The expropriation of land at Tucker’s Town was said to be legal because it had the backing of Parliament.
But the commission’s report said procedures for the expropriations were “in many instances irregular because the bodies established to oversee the expropriations process exercised their power in an unfair and inequitable manner”.
In the early 1990s, Catchment Hill was caught up in another controversy in the early 1990s after Bermuda Properties said it wanted to build up to 150 homes on the site.
Environmentalists who opposed the plan celebrated when the proposal got turned down by the Development Applications Board in 1995.
The 2011 Tucker’s Point SDO was also opposed by the environmental lobby.
But it had the backing of the Progressive Labour Party government of the day, which argued that development in the area was vital for keeping the Tucker’s Point resort in business.
The Mid Ocean Club was able to block the proposal for Catchment Hill, under a 2000 agreement with Tucker’s Point for the preservation of its woodland and nature reserve.
A revised SDO, approved in 2011, covered several packages of property around Tucker’s Point, including what is now White Crest Hill.

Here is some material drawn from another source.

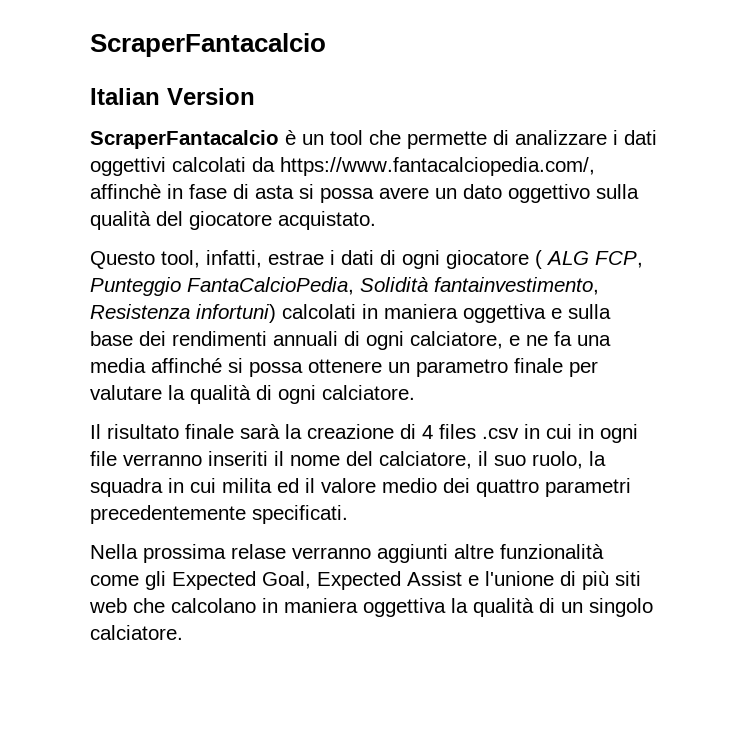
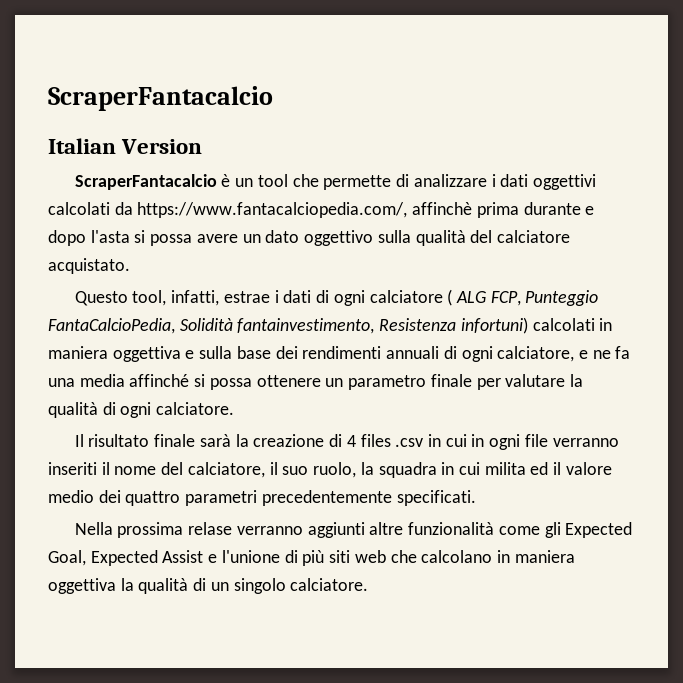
[167,184,294,199] in fase di asta -> [476,202,595,218] [48,230,130,246] prima durante e dopo l'asta
[189,211,272,230] giocatore -> [496,230,570,243] calciatore
[446,250,529,269] giocatore -> [369,290,443,303] calciatore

The 21-acre site still has the SDO’s approval for development.
The development plans included moving “3.2 acres of conservation zoning to a green belt, as an amenity for the enjoyment of all lots”, with a further 1.9 acres of conservation area to be used as “a development buffer”.
The proposal will also reduce the paved roadway at White Crest Hill by about 2,000 feet.
The letter from Botelho & Wood said: “We trust the proposed reduction in development density and increased conservation and amenity space are in keeping with the strategies, goals and objectives of the Bermuda Plan 2008”.